Reporter: Anggar Septiadi, Elisabet Lisa Listiani Putri | Editor: Wahyu T.Rahmawati
KONTAN.CO.ID - JAKARTA. Kasus gagal bayar utang PT Tiga Pilar Sejahtera Food Tbk (AISA) akhirnya bergulir ke ranah hukum. Sinarmas Asset Management dan Asuransi Jiwa Sinarmas mengajukan proses penundaan kewajiban pembayaran utang (PKPU) terhadap AISA.
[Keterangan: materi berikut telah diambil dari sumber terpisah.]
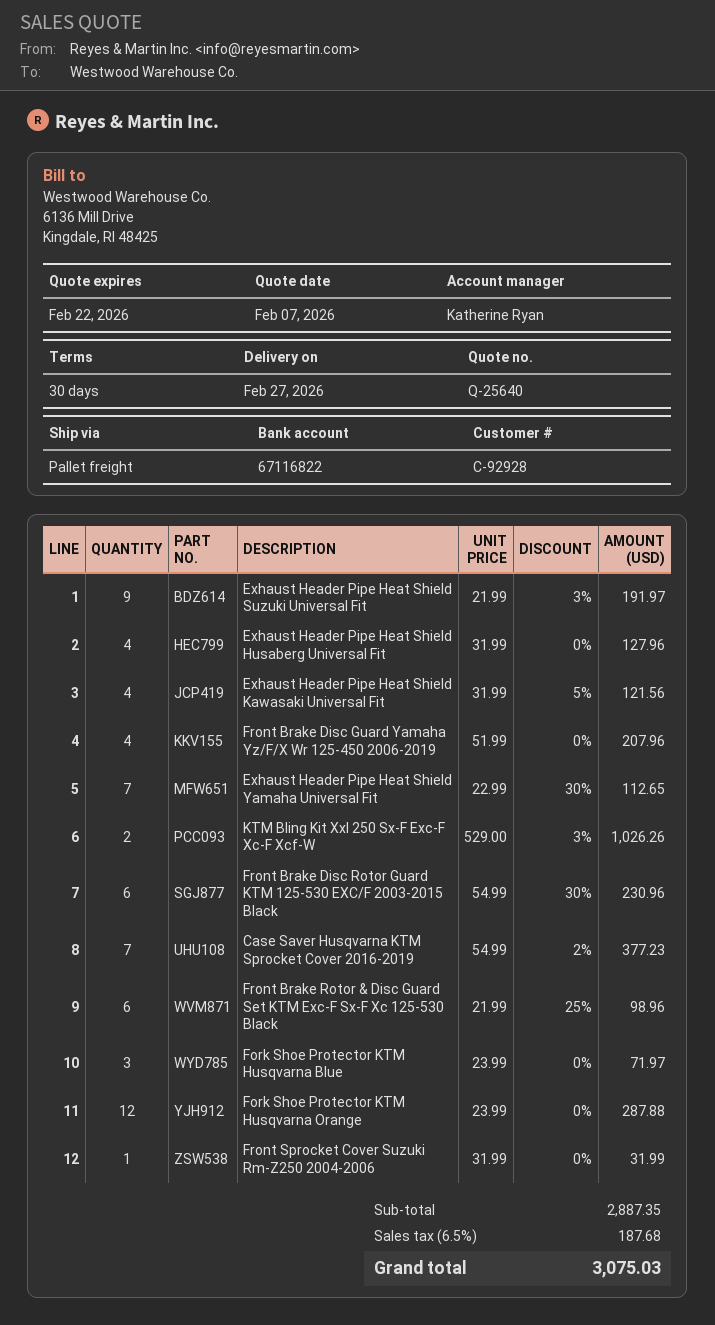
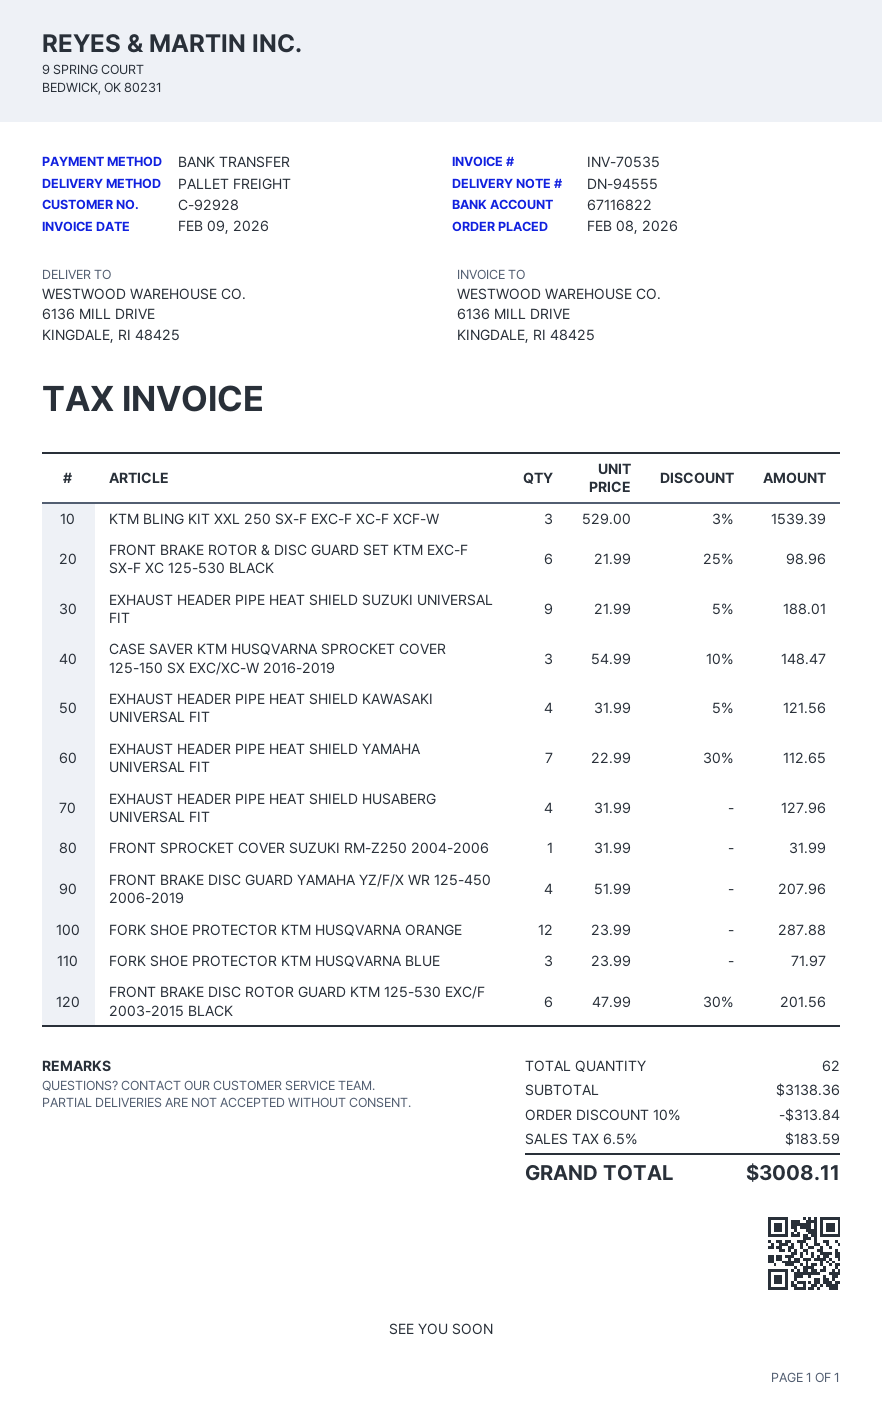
Exhaust Header Pipe Heat Shield Suzuki Universal Fit: 9 x 21.99 - 3% = 191.97 -> 9 x 21.99 - 5% = 188.01
KTM Bling Kit Xxl 250 Sx-F Exc-F Xc-F Xcf-W: 2 x 529.00 - 3% = 1026.26 -> 3 x 529.00 - 3% = 1539.39
Front Brake Disc Rotor Guard KTM 125-530 EXC/F 2003-2015 Black: 6 x 54.99 - 30% = 230.96 -> 6 x 47.99 - 30% = 201.56
Case Saver Husqvarna KTM Sprocket Cover 2016-2019: 7 x 54.99 - 2% = 377.23 -> none
CASE SAVER KTM HUSQVARNA SPROCKET COVER 125-150 SX EXC/XC-W 2016-2019: none -> 3 x 54.99 - 10% = 148.47
subtotal: 2887.35 -> 3138.36
discount: none -> 10% = 313.84
tax: 6.5% = 187.68 -> 6.5% = 183.59
total: 3075.03 -> 3008.11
Permohonan PKPU ini terdaftar dengan nomor 92/Pdt.Sus-PKPU/2018/PN Jkt.Pst. di Pengadilan Niaga Jakarta Pusat, Jumat (6/7). "Termohon PKPU lalai membayar bunga obligasi atas obligasi TPS Food I 2013," tulis Parulian Simamora, pengacara dari Best & Co, selaku kuasa hukum dua usaha di Grup Sinarmas, dalam berkas permohonan PKPU yang diterima KONTAN, kemarin.
Sinarmas Asset Management memegang Obligasi TPS Food I 2013 senilai Rp 21,15 miliar dan Sukuk Ijarah TPS Food II 2016 senilai Rp 296 miliar. Sementara Asuransi Jiwa Sinarmas memiliki Obligasi TPS Food I 2013 senilai Rp 100 miliar dan Sukuk Ijarah TPS Food II 2016 senilai Rp 200 miliar.
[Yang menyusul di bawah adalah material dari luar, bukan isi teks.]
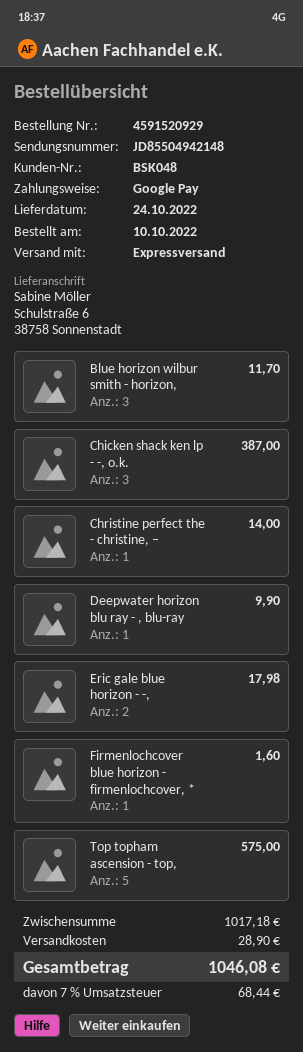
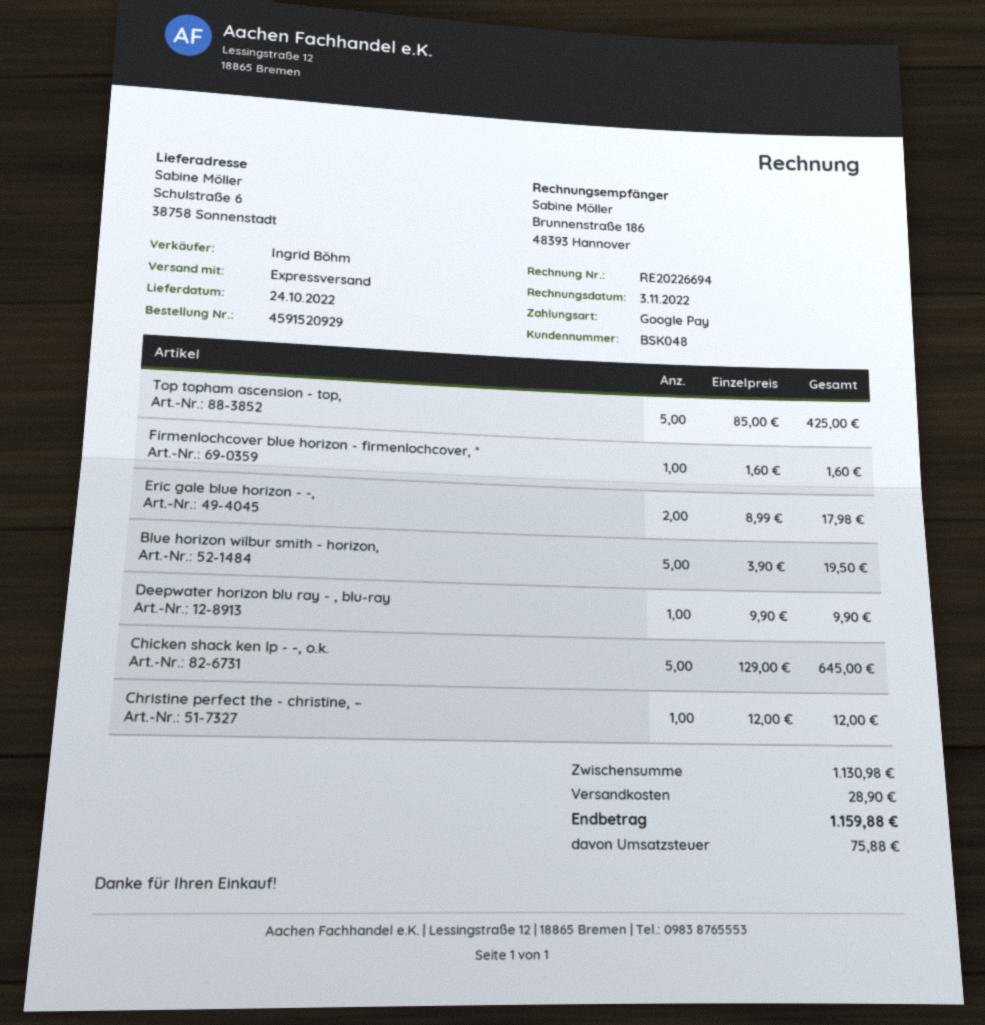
Blue horizon wilbur smith - horizon,: 3 for 11.70 -> 5 for 19.50
Chicken shack ken lp - -, o.k.: 3 for 387.00 -> 5 for 645.00
Christine perfect the - christine, –: 1 for 14.00 -> 1 for 12.00
Top topham ascension - top,: 5 for 575.00 -> 5 for 425.00
subtotal: 1017.18 -> 1130.98
tax: 68.44 -> 75.88
total: 1046.08 -> 1159.88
Manajemen AISA mengaku belum mengetahui adanya PKPU ini. "Saya belum tahu, malah baru dengar dari Anda," kata Ricky Tjie, Sekretaris Perusahaan AISA ketika dihubungi KONTAN.
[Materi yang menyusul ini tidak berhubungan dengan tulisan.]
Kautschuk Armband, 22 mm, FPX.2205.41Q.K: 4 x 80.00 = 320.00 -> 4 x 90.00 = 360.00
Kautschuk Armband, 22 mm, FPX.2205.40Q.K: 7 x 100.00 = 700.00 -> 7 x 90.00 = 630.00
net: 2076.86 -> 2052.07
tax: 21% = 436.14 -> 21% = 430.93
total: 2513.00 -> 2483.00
Pengajuan PKPU terhadap AISA ini menambah daftar emiten di Bursa Efek Indonesia (BEI) yang bisnisnya terganjal kasus gagal bayar utang. Sebelum AISA, ada beberapa saham yang juga terkena PKPU, sehingga akhirnya perdagangan sahamnya dihentikan.
Hal ini tentu merugikan investor yang berinvestasi di saham tersebut. Apalagi, biasanya harga sahamnya ikut merosot akibat masalah hukum tersebut.
Saham AISA misalnya, di awal tahun ini masih dilego Rp 476 per saham. Pada penutupan perdagangan kemarin, harganya tinggal Rp 168 per saham, atau turun 64,71%.
Contoh lainnya saham PT Intan Baruprana Finance Tbk (IBFN). Perusahaan pembiayaan ini sudah masuk PKPU sejak Oktober tahun lalu. Harga saham IBFN di akhir tahun lalu masih sebesar Rp 930 per saham. Kemarin, harganya sudah merosot jadi Rp 414 per saham, atau turun 55,48%.
Teuku Hendry Andrean, Research Manager Shinhan Sekuritas Indonesia, menilai kasus AISA ini terjadi akibat berbagai faktor. Pertama, terkait aturan pemerintah, dalam hal ini penetapan harga eceran tertinggi beras. Hal ini mempengaruhi bisnis perusahaan barang konsumer ini. Ujung-ujungnya, hal ini mempengaruhi kemampuan AISA membayar utang.
Kedua, tata kelola perusahaan yang belum mencerminkan good corporate governance. "Yang disayangkan adalah rating dulu bagus, lalu default," kata Hendry.
Direktur Investa Saran Mandiri Hans Kwee juga sepakat. Dia menambahkan, penurunan rating juga mempengaruhi kemampuan AISA mencukupi likuiditas. "Karena rating turun, AISA susah mencari pendanaan," ujar dia.
Pada akhirnya, investor yang harus gigit jari karena investasinya tergerus.